He crabbed backwards on his arse, trying to hold onto the fuscina and the net, but Aurelios’s nailed boot came down and pinned the latter. A stroke, almost casual, then another and another, and Drust rolled away holding a useless net, almost cut in two.

Should have pulled, he thought, weaving to his feet. Should have pulled his big Army boots out from under him…

He wears boots.

Drust looked round. They had filled the amphitheatre with sand, to make it harena, but hadn’t gone far for it – the desert was a spit away, so why would you import it? So what you had was grit, not the fine sand that the Flavian boasted, the silver-white stuff Drust and the others had brought in on grain wagons and ships as a priority. Fuck the grain dole – bring sand for the Flavian…

Here, they had skimped on it – all the contest would be in the centre, so that’s where they had made it thickest. Out here, practically under the wall, it was a light sprinkling over the amphitheatre flags.

He wears boots.

‘Aurelios.’

He had to yell it out to be heard above the crowd, but the man stopped, blinked at the sound of his name and stood uncertainly.

‘I know your mother.’

The legionary was confused, sensing a trick, watching for it. Drust laughed.

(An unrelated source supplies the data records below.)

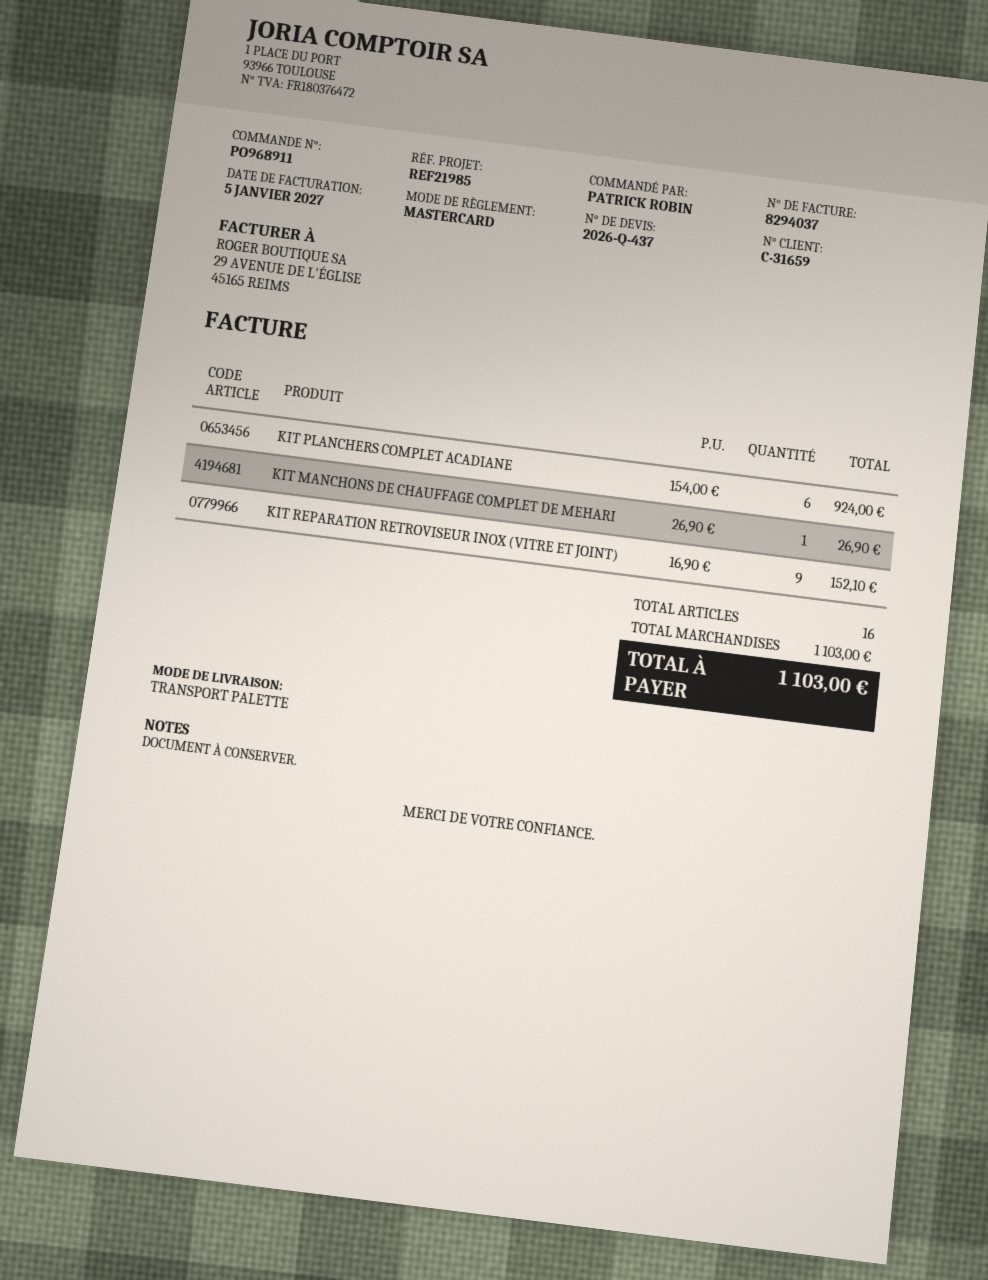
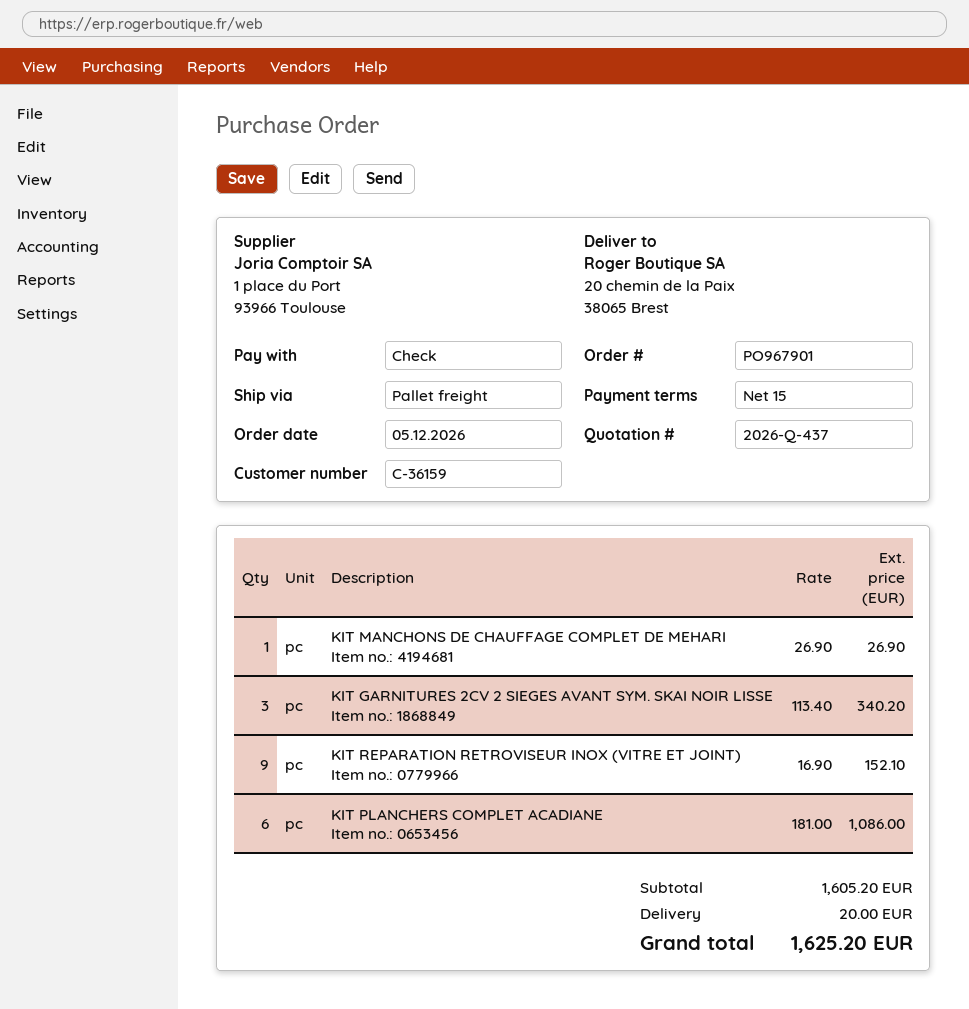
order number: PO968911 -> PO967901
customer number: C-31659 -> C-36159
payment method: Mastercard -> cheque
KIT PLANCHERS COMPLET ACADIANE: 6 x 154.00 = 924.00 -> 6 x 181.00 = 1086.00
KIT GARNITURES 2CV 2 SIEGES AVANT SYM. SKAI NOIR LISSE: none -> 3 x 113.40 = 340.20
subtotal: 1103.00 -> 1605.20
shipping: none -> 20.00
total: 1103.00 -> 1625.20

‘I was set to fuck her up the arse – but the donkey got in first and I couldn’t be bothered waiting.’

There was a pause. Drust turned and ran, feeling the grit faintly on his calloused bare soles; no harena fighter ever wore anything on his feet in a fight save the feel of the sand; he blessed Stercorinus – the lanky streak of spit never said much, Drust thought, but when he does…

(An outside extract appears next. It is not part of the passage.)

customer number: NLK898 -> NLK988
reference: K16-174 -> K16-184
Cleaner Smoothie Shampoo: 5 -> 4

The crowd howled jeers at him and Aurelios spat out a curse and took off in pursuit; he was trained for this, to move swiftly in full rig. He could keep it up as long as this piece of gladiator scum…

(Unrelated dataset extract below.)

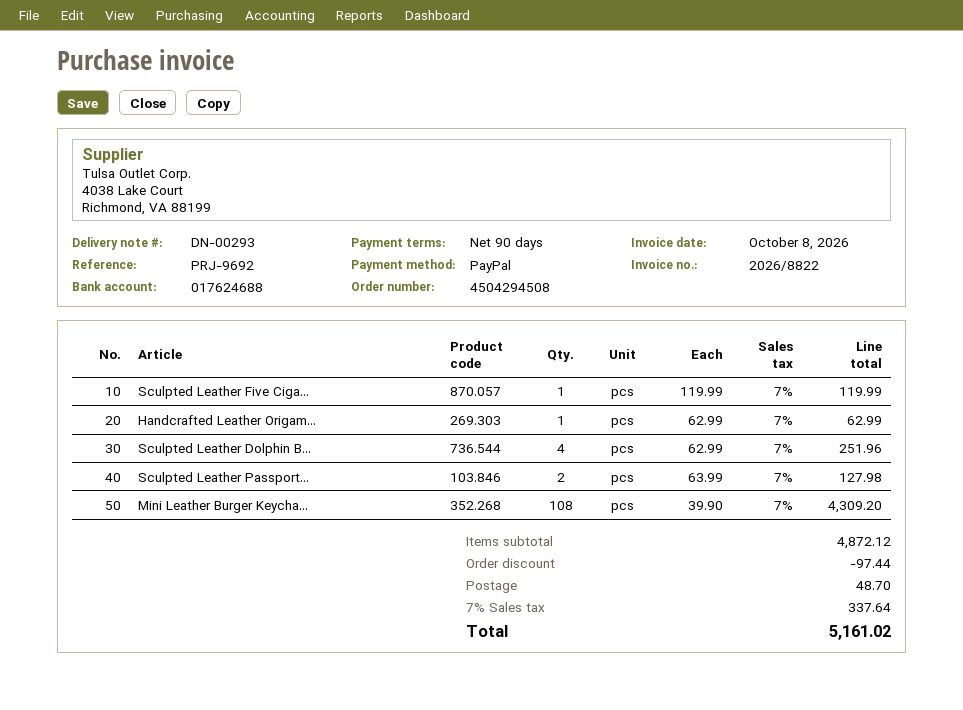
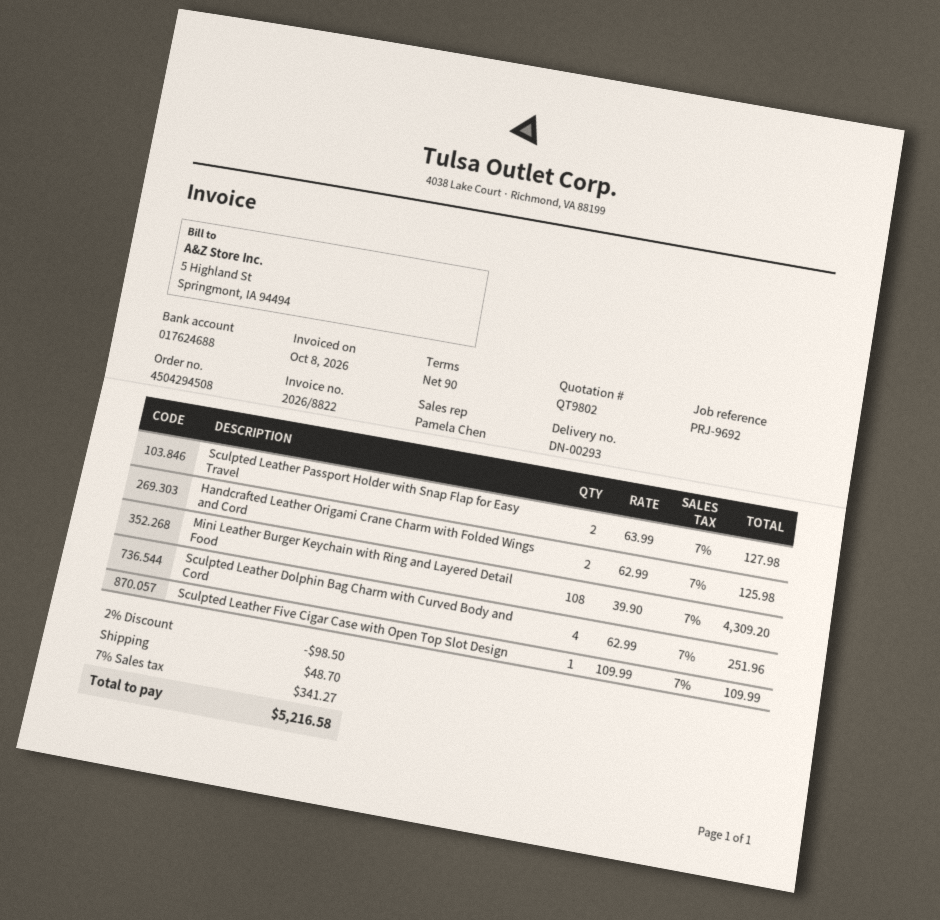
Sculpted Leather Five Ciga...: 1 x 119.99 = 119.99 -> 1 x 109.99 = 109.99
Handcrafted Leather Origam...: 1 x 62.99 = 62.99 -> 2 x 62.99 = 125.98
discount: 97.44 -> 98.50
tax: 7% = 337.64 -> 7% = 341.27
total: 5161.02 -> 5216.58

His big hobnails came down, slid on the grains of grit like it was a slick of oil. He crashed down, feeling the ankle break, slamming the amphitheatre wall; he lost his grip on the shield and heard it clattering free. Dazed for a moment, he tried to get up and the pain made him howl, though no one could hear it for the roaring.

Then he looked up and saw the gladiator.

Drust batted the spatha away with the remains of his fuscina, did it again and again until Aurelios realised he wasn’t getting anywhere. There was a sudden silence, even louder than the noise that had gone before, it seemed.

Aurelios climbed onto his one good foot and stood. His shield had skittered away, too far to recover. His spatha was still in one fist but he couldn’t move forward to attack.

Drust stood, watching. Someone yelled ‘missio’ and others took it up. Drust looked up and round at the crowd, then back at Aurelios, who had decided to forego a referee. He held the shattered fuscina just below the tines.

Then he stepped in suddenly, so close the long sword was useless, though Aurelios tried to flail a strike, rasping uselessly off the arm protector

The fuscina went up under Aurelios’s chin, the centre tine right up into his mouth, through his tongue, the force of the blow spearing it up behind his nose. The other two scored huge grooves in his cheeks – one, because it wasn’t a perfect strike, cracked through the jawbone and went in under the eye.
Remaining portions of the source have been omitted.